Hey, Dr. John. How are you?
Partying. What are you up to?
I am sitting in my office wondering if you can help me
with something.
I'm not partying.
We can help each other. Let's do this.
Alright, so what's up?
Sounds good.
So I have the awesome privilege of running a
crisis pregnancy center in a rural town.
Oh, good for you.
Can I celebrate you?
Thank you.
Yeah, thank you.
It takes a lot of us, not just me.
I know, but you don't make enough money for what you're doing.
It says crisis pregnancy on your business card,
but you do way, way more than that.
And you do that way, way for more people
than just those scared, terrified, soon-to-be moms who show up at your front door.
Thank you.
Thank you.
Thank you.
It's an awesome privilege.
You're such a gift, man.
You're on the express.
I'm grateful for you.
Thank you.
All right.
So how can I help?
Thank you.
Okay.
So obviously, in your case as well, over the time that we have with individuals, we're not going to be able to make a difference in each of their lives because they each have a choice.
But I do want to focus on making a choice for some that are looking at, depending on the government, for a lifetime of assistance instead of just for a season.
Again, very rural area. a lot of Section 8 housing,
like the majority of the town is Section 8 housing, government assistance, free school lunches,
and it's generationally just accepted that that's how they have to live. And we have
financial classes in place beyond just our parenting and pregnancy classes, that we want to
incorporate some sort of different tactic or some sort of additional tactic that I can speak into
their lives that, hey, you are worth so much more than just living this one check from the government
every month and beyond. You are worth going to school if that is something that you want to seek out.
How can I get them to listen to me when generationally it's been accepted?
It's even encouraged, Dr. John, in our area to have children to continue this cycle.
And again, I'm not going to reach everybody, and that's okay.
But for the one that will listen, what's a tactic that I can incorporate that I may not be thinking of now? Man, that's such a great, great, great question.
And you know this, so I'm saying this for the audience. You're talking about asking somebody
who's watched their grandparents and their parents and their friend's grandparents and
their friend' parents
jump in a stream that's just going to carry them on. And what we're asking them to do,
what you're asking them to do is, I want you to walk into the ocean and swim against that tide.

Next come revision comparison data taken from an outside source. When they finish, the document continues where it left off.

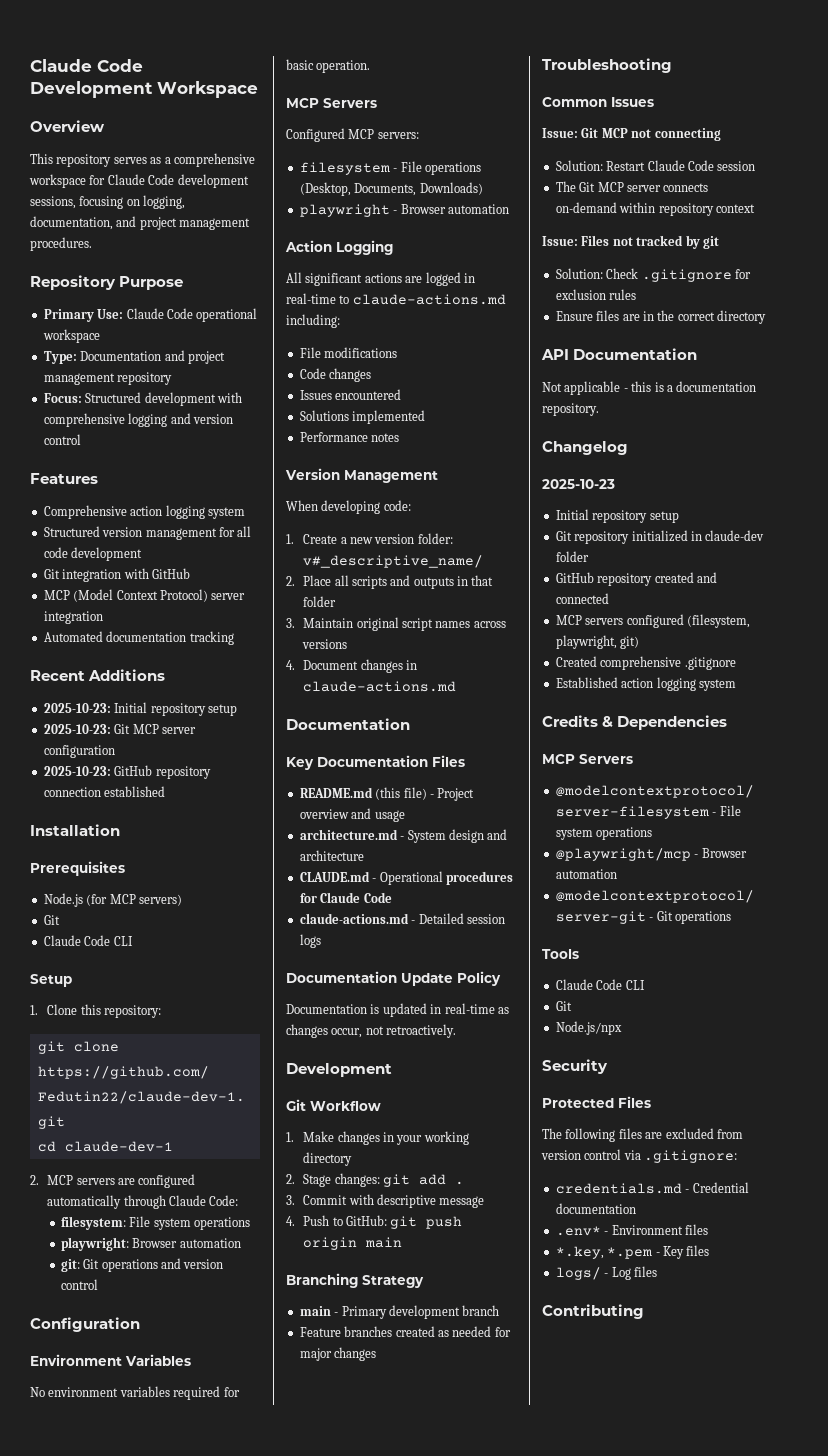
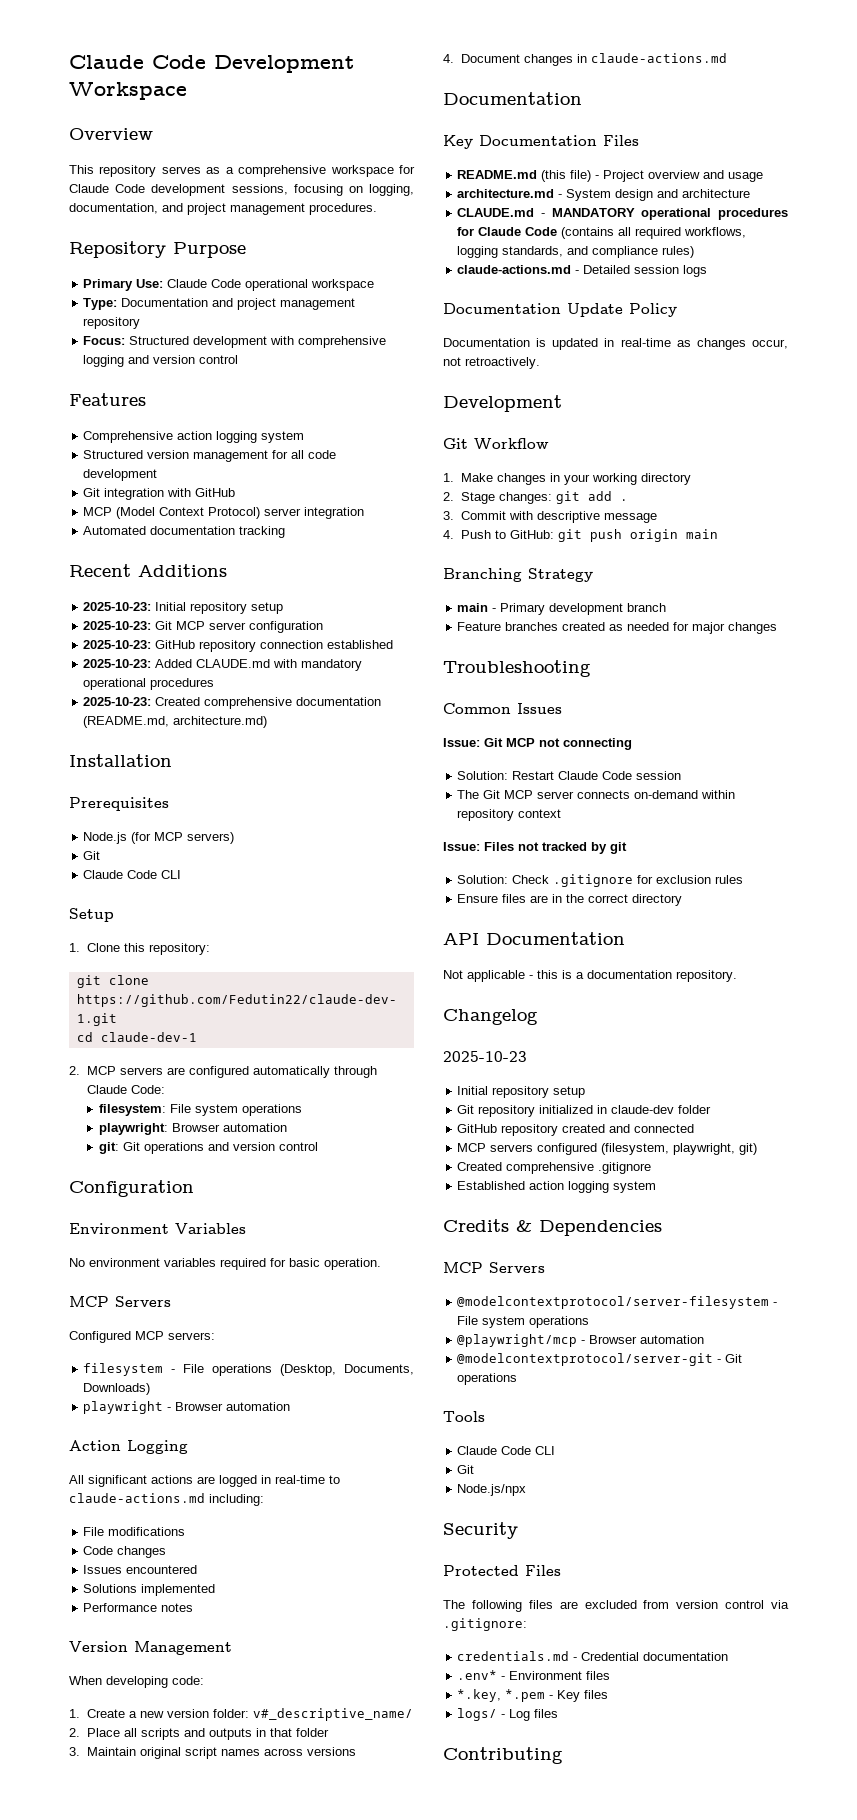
+ 2025-10-23: Added CLAUDE.md with mandatory operational procedures
+ 2025-10-23: Created comprehensive documentation (README.md, architecture.md)
- CLAUDE.md - Operational procedures for Claude Code
+ CLAUDE.md - MANDATORY operational procedures for Claude Code (contains all required workflows, logging standards, and compliance rules)

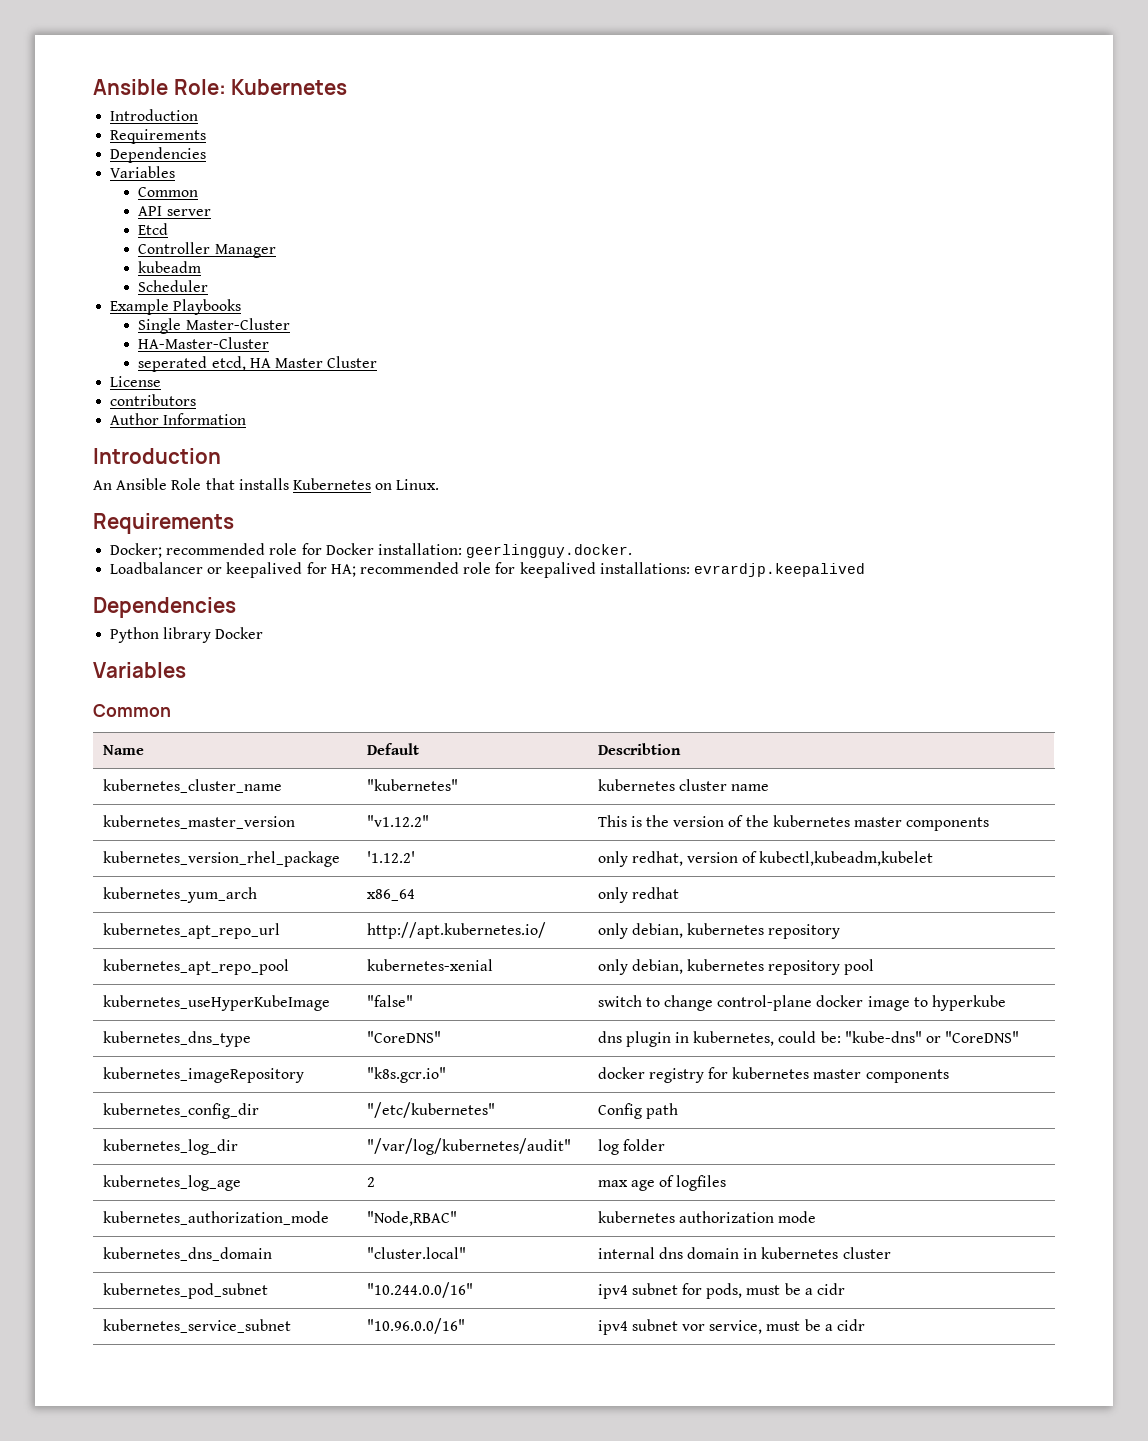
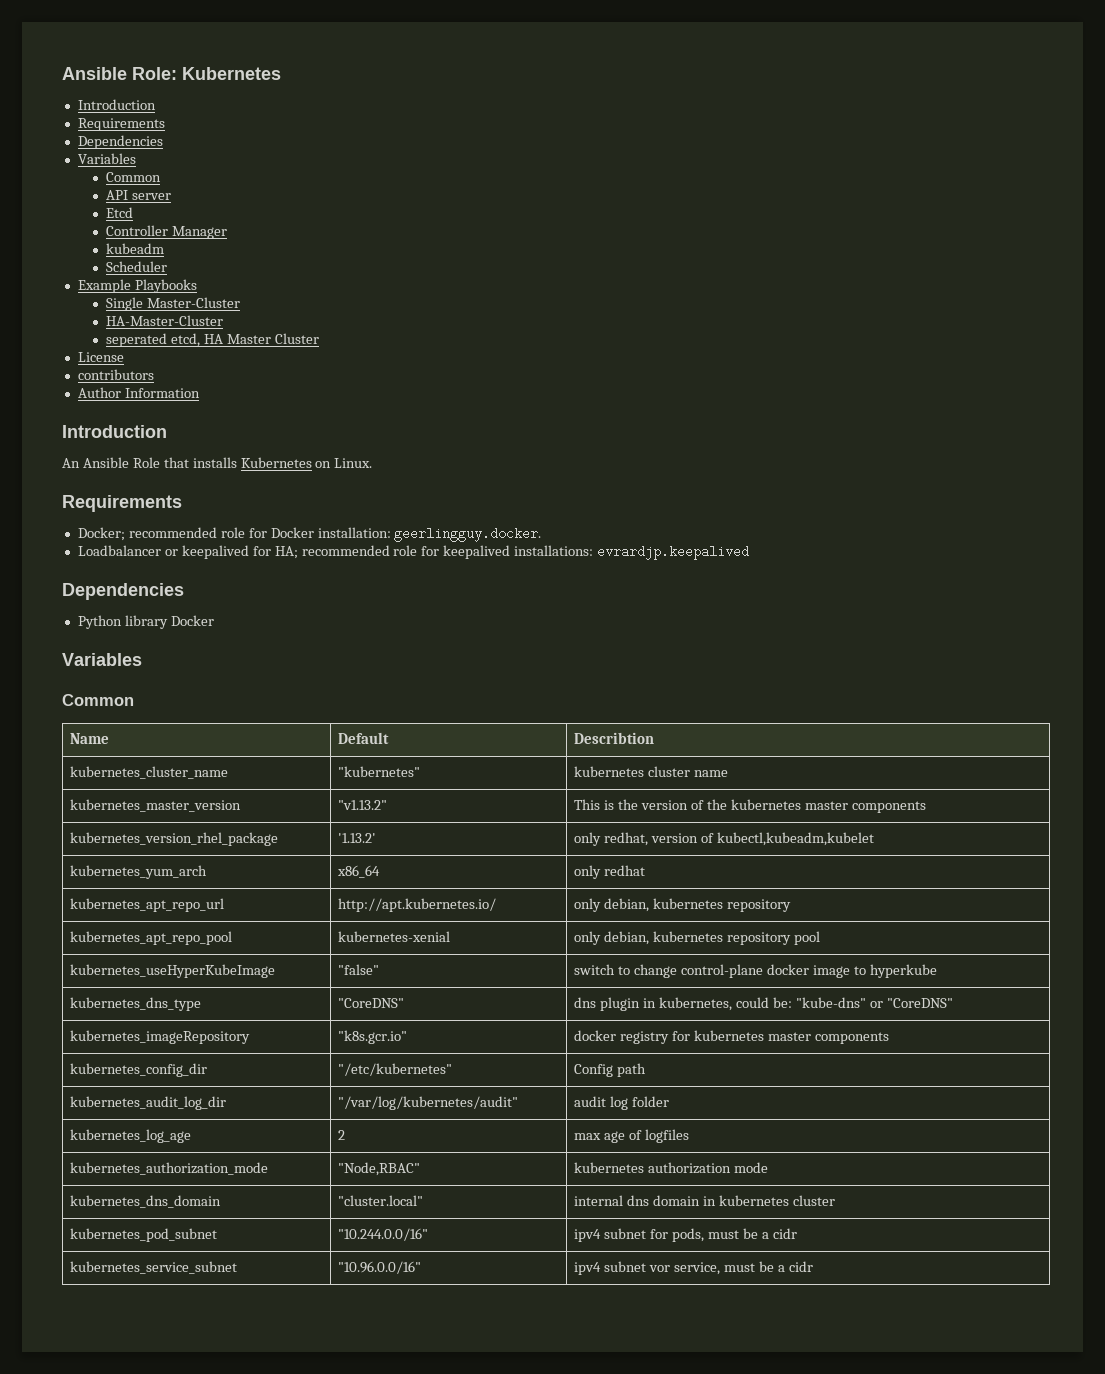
- kubernetes_master_version | "v1.12.2" | This is the version of the kubernetes master components
+ kubernetes_master_version | "v1.13.2" | This is the version of the kubernetes master components
- kubernetes_version_rhel_package | '1.12.2' | only redhat, version of kubectl,kubeadm,kubelet
+ kubernetes_version_rhel_package | '1.13.2' | only redhat, version of kubectl,kubeadm,kubelet
- kubernetes_log_dir | "/var/log/kubernetes/audit" | log folder
+ kubernetes_audit_log_dir | "/var/log/kubernetes/audit" | audit log folder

And I want you to swim all the way out because you have no idea what's out there,
farther than you can see. Absolutely.
So what we're asking them to do is something virtually impossible,
and here's why.
They have no picture of what this looks like.
It's all unicorns and rainbows and cotton candy
because they've never seen it.
They've never experienced it.
They don't know what it is.
So it's like I just think about like when I was a high school teacher and you'd listen to kids talking about like making out with, with, you know, somebody who had never made out them trying to explain it to each other was, was always hilarious.
Cause it's like, you are in, you have no idea.
Right.
And so, um, and probably of all the, the analogies i could have given you that was the
worst like just high school boys talking about making out but here's here's the thing they have
to have a new picture of what this looks like and this new picture is going to be at odds with
everything they know and so i'm thinking of a couple of things I've used over the years. Almost always it is involving people who have left, made the changes, and inviting them and sometimes paying them to come back.
Okay.
Because somebody who's left and has gone on to community college and then gone to get a four-year degree at a local school or whatever the thing is.
They went and got their welding certificate and they're making some money.
They walk back in the door and everybody goes, oh, that person looks just like me.
That person's me.
You, Lucy, you're not.
You're the boss.
You're miss, right?
You're the man.
You're the, in parentheses, whoa, you're the man, right?
But she looks just like us or he looks just like us.
This is years ago that I read this literature, so it may have shifted, but it used to be that somebody walks into a room that's full of people and they scan that room for right to left or left to right.
And they give that room seven seconds for their body to decide I belong here or I do
not belong here. Somebody stands up in front of them and says, I'm one of you. You get seven
seconds. And again, that's not precise, but somebody who's been there and comes back is
crucial. Somebody who's had success at a local school or is in school now that comes back and
says, let me tell you about how different your life can be.
Somebody who crawled their way out. There you go. And most people who crawled their way out had a coach or somebody that carried them a little bit of the way, or that one English teacher or that
one geometry teacher, whoever, who said, hey, hold on. My mom is a perfect example of it.
Just didn't have any pictures of educated women in her family lineage.
And then one teacher at one community college class said,
hey, I don't know if you know this, but you're the smartest kid in this class.
She's like, I'm not a kid.
I'm 43 years old. And she says, I know.
And I don't want you to stop.
And you've probably heard me talk about my mom here, but zero schooling until 42, none.
And graduated with her PhD at 57.
And she's in her 70s and she's going
to do her last summer at oxford this summer like she's just a complete back second half of her life
but because a couple of professors said holy smokes you got something really special right
and they just she said i can be one of you guys i can be one of y'all, right? And so that's number one.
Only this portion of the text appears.